### WORK INSTRUCTIONS
Repeat the listing below in full.

### PROVIDED DATA
####################

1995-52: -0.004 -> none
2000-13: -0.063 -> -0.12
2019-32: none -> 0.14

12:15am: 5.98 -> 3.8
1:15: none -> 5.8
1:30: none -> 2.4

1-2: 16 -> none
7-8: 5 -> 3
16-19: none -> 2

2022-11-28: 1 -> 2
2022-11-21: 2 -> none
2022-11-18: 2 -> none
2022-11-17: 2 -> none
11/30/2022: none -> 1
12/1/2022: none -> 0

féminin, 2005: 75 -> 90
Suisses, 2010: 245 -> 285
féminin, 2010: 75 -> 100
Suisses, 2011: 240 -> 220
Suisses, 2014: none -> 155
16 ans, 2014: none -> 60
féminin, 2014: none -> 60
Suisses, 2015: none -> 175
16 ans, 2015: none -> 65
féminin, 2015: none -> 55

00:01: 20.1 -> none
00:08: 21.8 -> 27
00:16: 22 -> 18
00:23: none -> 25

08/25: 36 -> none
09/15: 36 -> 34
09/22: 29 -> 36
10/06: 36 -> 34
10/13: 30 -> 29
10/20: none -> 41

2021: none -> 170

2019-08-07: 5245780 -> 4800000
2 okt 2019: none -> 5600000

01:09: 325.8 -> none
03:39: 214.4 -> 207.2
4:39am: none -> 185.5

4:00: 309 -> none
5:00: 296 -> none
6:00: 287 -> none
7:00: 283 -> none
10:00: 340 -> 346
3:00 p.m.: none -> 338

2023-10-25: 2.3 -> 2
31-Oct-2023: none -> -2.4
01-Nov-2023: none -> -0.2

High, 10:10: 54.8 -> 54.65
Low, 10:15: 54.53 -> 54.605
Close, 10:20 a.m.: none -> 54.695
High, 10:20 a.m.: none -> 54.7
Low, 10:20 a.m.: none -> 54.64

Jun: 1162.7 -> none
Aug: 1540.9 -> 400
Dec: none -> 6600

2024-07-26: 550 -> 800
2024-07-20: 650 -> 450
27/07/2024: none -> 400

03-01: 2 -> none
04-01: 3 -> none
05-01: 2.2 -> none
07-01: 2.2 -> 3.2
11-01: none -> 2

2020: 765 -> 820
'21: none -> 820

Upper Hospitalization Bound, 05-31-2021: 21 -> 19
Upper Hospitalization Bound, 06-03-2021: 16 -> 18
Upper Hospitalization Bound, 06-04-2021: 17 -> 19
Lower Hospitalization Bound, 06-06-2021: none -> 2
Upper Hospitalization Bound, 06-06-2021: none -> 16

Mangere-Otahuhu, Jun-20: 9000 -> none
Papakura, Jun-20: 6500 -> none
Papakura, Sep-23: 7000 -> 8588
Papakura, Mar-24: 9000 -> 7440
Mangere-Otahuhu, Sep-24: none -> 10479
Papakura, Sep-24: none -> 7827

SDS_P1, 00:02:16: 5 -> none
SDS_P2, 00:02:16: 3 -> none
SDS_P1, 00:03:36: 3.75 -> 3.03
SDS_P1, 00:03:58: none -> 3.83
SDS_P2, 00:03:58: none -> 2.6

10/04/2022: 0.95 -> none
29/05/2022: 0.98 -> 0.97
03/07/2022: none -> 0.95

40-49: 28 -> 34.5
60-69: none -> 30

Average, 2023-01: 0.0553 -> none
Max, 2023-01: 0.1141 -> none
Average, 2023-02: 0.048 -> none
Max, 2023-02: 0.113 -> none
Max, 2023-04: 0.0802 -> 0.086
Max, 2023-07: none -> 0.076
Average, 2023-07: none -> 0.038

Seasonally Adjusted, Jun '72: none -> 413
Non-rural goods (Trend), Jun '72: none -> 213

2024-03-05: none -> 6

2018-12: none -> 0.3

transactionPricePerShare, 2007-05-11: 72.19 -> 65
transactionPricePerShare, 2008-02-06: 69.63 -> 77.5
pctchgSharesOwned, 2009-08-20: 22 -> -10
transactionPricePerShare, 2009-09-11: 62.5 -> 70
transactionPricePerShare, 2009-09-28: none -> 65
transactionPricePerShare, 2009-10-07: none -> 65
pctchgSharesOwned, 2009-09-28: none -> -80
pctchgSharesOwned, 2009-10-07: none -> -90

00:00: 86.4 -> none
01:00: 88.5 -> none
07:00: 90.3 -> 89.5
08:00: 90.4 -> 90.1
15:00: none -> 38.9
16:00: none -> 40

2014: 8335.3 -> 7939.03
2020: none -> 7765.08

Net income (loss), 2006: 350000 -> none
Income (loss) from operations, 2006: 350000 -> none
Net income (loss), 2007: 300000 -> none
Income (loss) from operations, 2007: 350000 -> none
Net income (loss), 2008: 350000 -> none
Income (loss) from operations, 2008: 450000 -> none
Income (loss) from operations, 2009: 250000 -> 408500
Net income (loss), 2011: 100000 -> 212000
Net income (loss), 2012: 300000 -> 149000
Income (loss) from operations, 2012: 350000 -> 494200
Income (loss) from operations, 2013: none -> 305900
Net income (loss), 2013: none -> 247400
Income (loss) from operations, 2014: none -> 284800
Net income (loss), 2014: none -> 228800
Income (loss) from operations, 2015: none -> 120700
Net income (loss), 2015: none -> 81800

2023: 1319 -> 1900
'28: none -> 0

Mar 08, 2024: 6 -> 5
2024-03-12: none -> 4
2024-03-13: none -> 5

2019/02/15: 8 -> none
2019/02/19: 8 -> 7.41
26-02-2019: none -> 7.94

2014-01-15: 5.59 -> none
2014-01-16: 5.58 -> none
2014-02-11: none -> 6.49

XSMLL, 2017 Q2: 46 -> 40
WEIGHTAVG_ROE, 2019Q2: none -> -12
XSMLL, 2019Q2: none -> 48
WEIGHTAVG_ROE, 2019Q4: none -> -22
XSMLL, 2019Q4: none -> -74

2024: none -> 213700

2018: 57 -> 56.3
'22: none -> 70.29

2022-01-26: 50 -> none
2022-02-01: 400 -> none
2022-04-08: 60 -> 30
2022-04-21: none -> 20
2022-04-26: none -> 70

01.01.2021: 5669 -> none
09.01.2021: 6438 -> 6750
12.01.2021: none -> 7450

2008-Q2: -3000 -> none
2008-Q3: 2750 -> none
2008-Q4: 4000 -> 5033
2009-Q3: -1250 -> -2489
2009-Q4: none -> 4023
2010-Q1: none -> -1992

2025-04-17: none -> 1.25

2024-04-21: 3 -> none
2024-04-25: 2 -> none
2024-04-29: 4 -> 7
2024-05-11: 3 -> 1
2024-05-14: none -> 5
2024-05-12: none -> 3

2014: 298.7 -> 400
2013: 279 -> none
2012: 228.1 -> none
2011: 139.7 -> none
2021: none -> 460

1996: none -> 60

####################

### SOLUTION BELOW
1995-52: -0.004 -> none
2000-13: -0.063 -> -0.12
2019-32: none -> 0.14

12:15am: 5.98 -> 3.8
1:15: none -> 5.8
1:30: none -> 2.4

1-2: 16 -> none
7-8: 5 -> 3
16-19: none -> 2

2022-11-28: 1 -> 2
2022-11-21: 2 -> none
2022-11-18: 2 -> none
2022-11-17: 2 -> none
11/30/2022: none -> 1
12/1/2022: none -> 0

féminin, 2005: 75 -> 90
Suisses, 2010: 245 -> 285
féminin, 2010: 75 -> 100
Suisses, 2011: 240 -> 220
Suisses, 2014: none -> 155
16 ans, 2014: none -> 60
féminin, 2014: none -> 60
Suisses, 2015: none -> 175
16 ans, 2015: none -> 65
féminin, 2015: none -> 55

00:01: 20.1 -> none
00:08: 21.8 -> 27
00:16: 22 -> 18
00:23: none -> 25

08/25: 36 -> none
09/15: 36 -> 34
09/22: 29 -> 36
10/06: 36 -> 34
10/13: 30 -> 29
10/20: none -> 41

2021: none -> 170

2019-08-07: 5245780 -> 4800000
2 okt 2019: none -> 5600000

01:09: 325.8 -> none
03:39: 214.4 -> 207.2
4:39am: none -> 185.5

4:00: 309 -> none
5:00: 296 -> none
6:00: 287 -> none
7:00: 283 -> none
10:00: 340 -> 346
3:00 p.m.: none -> 338

2023-10-25: 2.3 -> 2
31-Oct-2023: none -> -2.4
01-Nov-2023: none -> -0.2

High, 10:10: 54.8 -> 54.65
Low, 10:15: 54.53 -> 54.605
Close, 10:20 a.m.: none -> 54.695
High, 10:20 a.m.: none -> 54.7
Low, 10:20 a.m.: none -> 54.64

Jun: 1162.7 -> none
Aug: 1540.9 -> 400
Dec: none -> 6600

2024-07-26: 550 -> 800
2024-07-20: 650 -> 450
27/07/2024: none -> 400

03-01: 2 -> none
04-01: 3 -> none
05-01: 2.2 -> none
07-01: 2.2 -> 3.2
11-01: none -> 2

2020: 765 -> 820
'21: none -> 820

Upper Hospitalization Bound, 05-31-2021: 21 -> 19
Upper Hospitalization Bound, 06-03-2021: 16 -> 18
Upper Hospitalization Bound, 06-04-2021: 17 -> 19
Lower Hospitalization Bound, 06-06-2021: none -> 2
Upper Hospitalization Bound, 06-06-2021: none -> 16

Mangere-Otahuhu, Jun-20: 9000 -> none
Papakura, Jun-20: 6500 -> none
Papakura, Sep-23: 7000 -> 8588
Papakura, Mar-24: 9000 -> 7440
Mangere-Otahuhu, Sep-24: none -> 10479
Papakura, Sep-24: none -> 7827

SDS_P1, 00:02:16: 5 -> none
SDS_P2, 00:02:16: 3 -> none
SDS_P1, 00:03:36: 3.75 -> 3.03
SDS_P1, 00:03:58: none -> 3.83
SDS_P2, 00:03:58: none -> 2.6

10/04/2022: 0.95 -> none
29/05/2022: 0.98 -> 0.97
03/07/2022: none -> 0.95

40-49: 28 -> 34.5
60-69: none -> 30

Average, 2023-01: 0.0553 -> none
Max, 2023-01: 0.1141 -> none
Average, 2023-02: 0.048 -> none
Max, 2023-02: 0.113 -> none
Max, 2023-04: 0.0802 -> 0.086
Max, 2023-07: none -> 0.076
Average, 2023-07: none -> 0.038

Seasonally Adjusted, Jun '72: none -> 413
Non-rural goods (Trend), Jun '72: none -> 213

2024-03-05: none -> 6

2018-12: none -> 0.3

transactionPricePerShare, 2007-05-11: 72.19 -> 65
transactionPricePerShare, 2008-02-06: 69.63 -> 77.5
pctchgSharesOwned, 2009-08-20: 22 -> -10
transactionPricePerShare, 2009-09-11: 62.5 -> 70
transactionPricePerShare, 2009-09-28: none -> 65
transactionPricePerShare, 2009-10-07: none -> 65
pctchgSharesOwned, 2009-09-28: none -> -80
pctchgSharesOwned, 2009-10-07: none -> -90

00:00: 86.4 -> none
01:00: 88.5 -> none
07:00: 90.3 -> 89.5
08:00: 90.4 -> 90.1
15:00: none -> 38.9
16:00: none -> 40

2014: 8335.3 -> 7939.03
2020: none -> 7765.08

Net income (loss), 2006: 350000 -> none
Income (loss) from operations, 2006: 350000 -> none
Net income (loss), 2007: 300000 -> none
Income (loss) from operations, 2007: 350000 -> none
Net income (loss), 2008: 350000 -> none
Income (loss) from operations, 2008: 450000 -> none
Income (loss) from operations, 2009: 250000 -> 408500
Net income (loss), 2011: 100000 -> 212000
Net income (loss), 2012: 300000 -> 149000
Income (loss) from operations, 2012: 350000 -> 494200
Income (loss) from operations, 2013: none -> 305900
Net income (loss), 2013: none -> 247400
Income (loss) from operations, 2014: none -> 284800
Net income (loss), 2014: none -> 228800
Income (loss) from operations, 2015: none -> 120700
Net income (loss), 2015: none -> 81800

2023: 1319 -> 1900
'28: none -> 0

Mar 08, 2024: 6 -> 5
2024-03-12: none -> 4
2024-03-13: none -> 5

2019/02/15: 8 -> none
2019/02/19: 8 -> 7.41
26-02-2019: none -> 7.94

2014-01-15: 5.59 -> none
2014-01-16: 5.58 -> none
2014-02-11: none -> 6.49

XSMLL, 2017 Q2: 46 -> 40
WEIGHTAVG_ROE, 2019Q2: none -> -12
XSMLL, 2019Q2: none -> 48
WEIGHTAVG_ROE, 2019Q4: none -> -22
XSMLL, 2019Q4: none -> -74

2024: none -> 213700

2018: 57 -> 56.3
'22: none -> 70.29

2022-01-26: 50 -> none
2022-02-01: 400 -> none
2022-04-08: 60 -> 30
2022-04-21: none -> 20
2022-04-26: none -> 70

01.01.2021: 5669 -> none
09.01.2021: 6438 -> 6750
12.01.2021: none -> 7450

2008-Q2: -3000 -> none
2008-Q3: 2750 -> none
2008-Q4: 4000 -> 5033
2009-Q3: -1250 -> -2489
2009-Q4: none -> 4023
2010-Q1: none -> -1992

2025-04-17: none -> 1.25

2024-04-21: 3 -> none
2024-04-25: 2 -> none
2024-04-29: 4 -> 7
2024-05-11: 3 -> 1
2024-05-14: none -> 5
2024-05-12: none -> 3

2014: 298.7 -> 400
2013: 279 -> none
2012: 228.1 -> none
2011: 139.7 -> none
2021: none -> 460

1996: none -> 60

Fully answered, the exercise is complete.